Kędzierski: Chiny nie będą hegemonem. Ich wizerunek wraca do czasów masakry na Placu Tiananmen

20 listopada 2020, 10:45 Bezpieczeństwo

– Postrzeganie Chin, które wydawały się do niedawna atrakcyjnym partnerem, zmieniło się na ich niekorzyść. Ich wizerunek w Europie jest dzisiaj porównywalny do tego z 1989 roku po masakrze na Placu Tiananmen. Choćby dlatego nie staną się naszym hegemonem – ocenia dr Marcin Kędzierski w rozmowie z BiznesAlert.pl.
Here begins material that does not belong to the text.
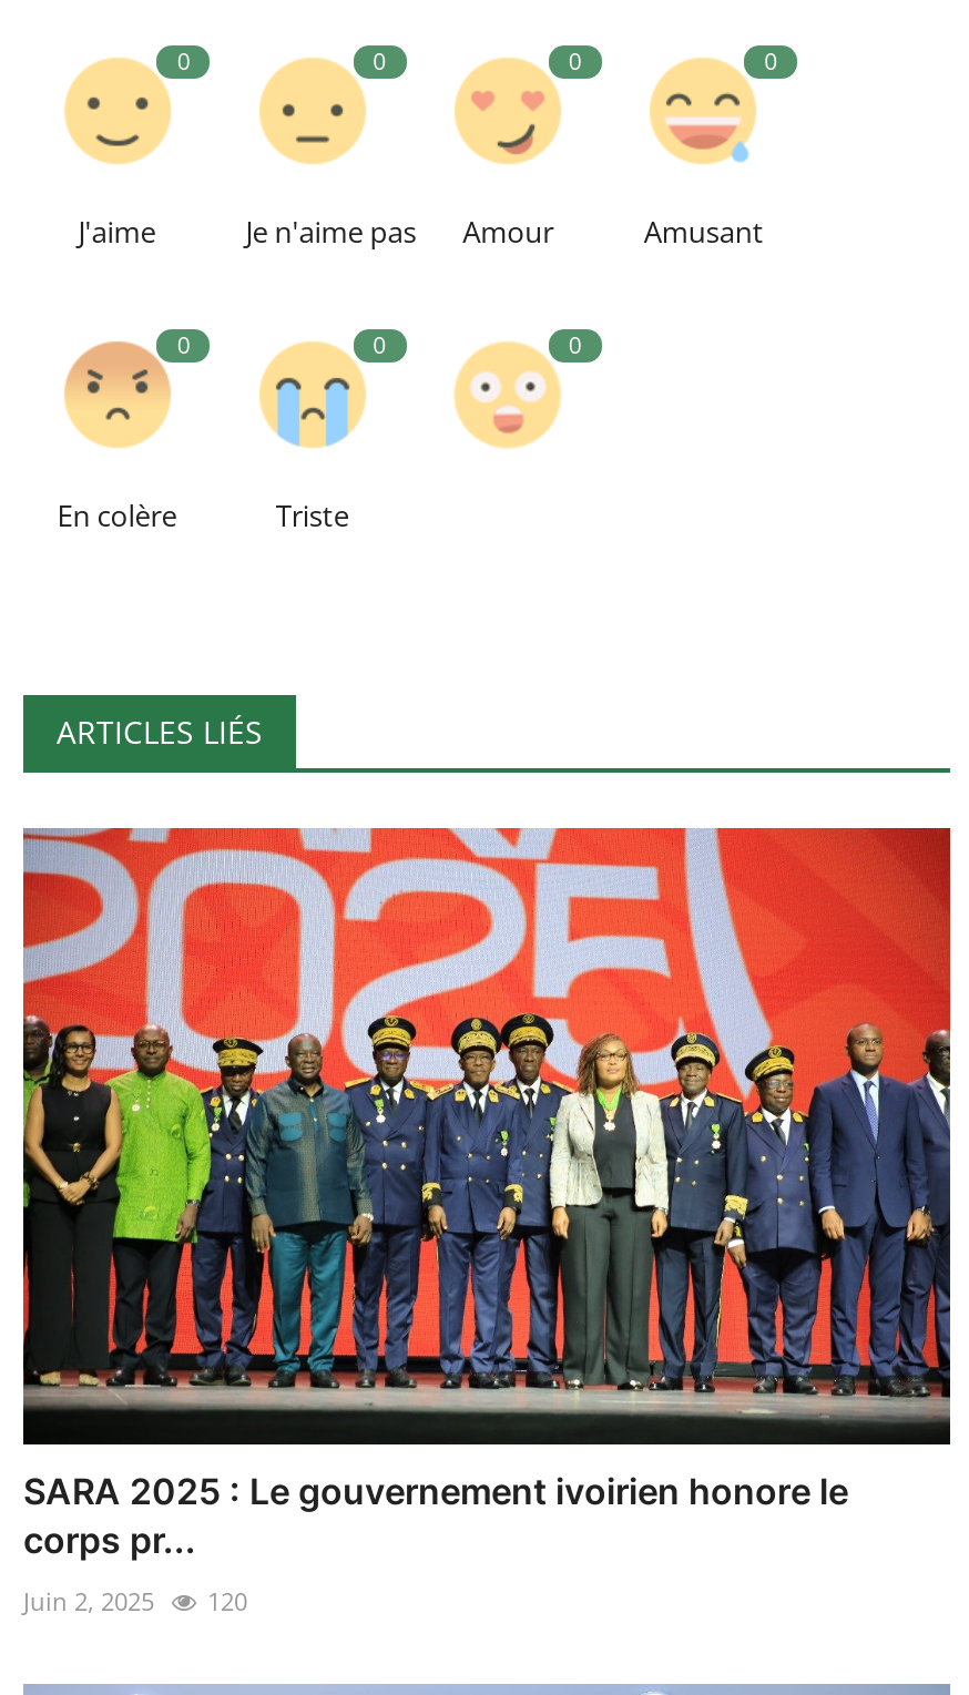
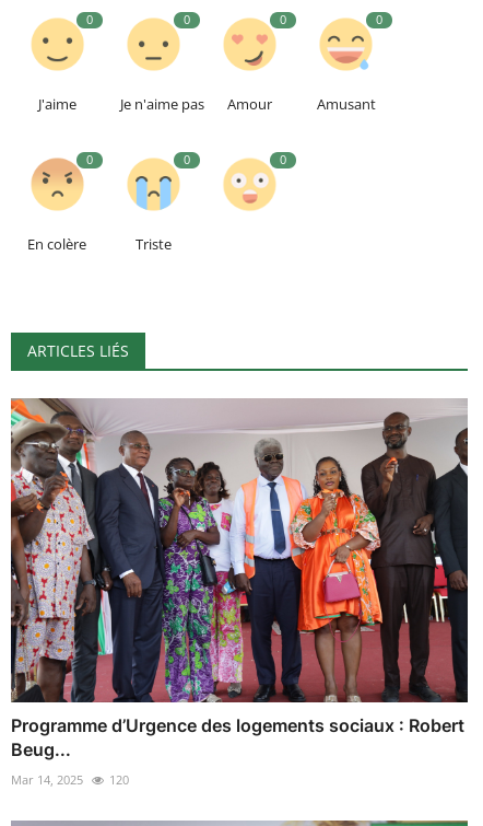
[21,826,952,1562] [image] | SARA 2025 : Le gouvernement ivoirien honore le | corps pr... -> [10,397,469,760] [image] | Programme d’Urgence des logements sociaux : Robert | Beug...
[23,1585,247,1618] Juin 2, 2025 120 -> [11,771,129,788] Mar 14, 2025 120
Plac Tiananmen. Fot. Wikimedia Commons
Plac Tiananmen. Fot. Wikimedia Commons

Kędzierski udzielił także wywiadu Polskiej Agencji Prasowej, w której tłumaczy poglądy na temat Chin. – Chiny nie będą w stanie swym modelem kulturowym przekonać całego świata do Pax Sinica. Amerykańskie soft power działało do lat 90., w Polsce pewnie trochę dłużej. Natomiast chiński model kulturowy nie jest dla nas tak atrakcyjny, nawet pomimo skutecznego modelu walki z pandemią – ocenił dr Kędzierski w PAP. – Zachód nie chce przyjmować azjatyckiego modelu walki z wirusem poprzez inwigilację – ocenił w rozmowie z BiznesAlert.pl.

Trwa dyskusja o tym, czy firmy chińskie należy dopuszczać do rozbudowy infrastruktury 5G w krajach zachodnich. Amerykanie oskarżają chiński Huawei o inwigilację pod dyktando służb reżimu komunistycznego w Pekinie. Ta firm odrzuca taką argumentację i przekonuje, że działa zgodnie ze standardami.

Czwartego czerwca 1989 roku Państwo Środka stłumiło protesty demokratyczne i wprowadziło stan wojenny, a także wysłało Armię Ludowo-Wyzwoleńczą do walki z protestami w centralnej części kraju. Wojsko otworzyło ogień do cywili. Nie ma oficjalnych szacunków na temat ofiar, ale te nieoficjalnie sugerują od kilkuset do kilku tysięcy zabitych.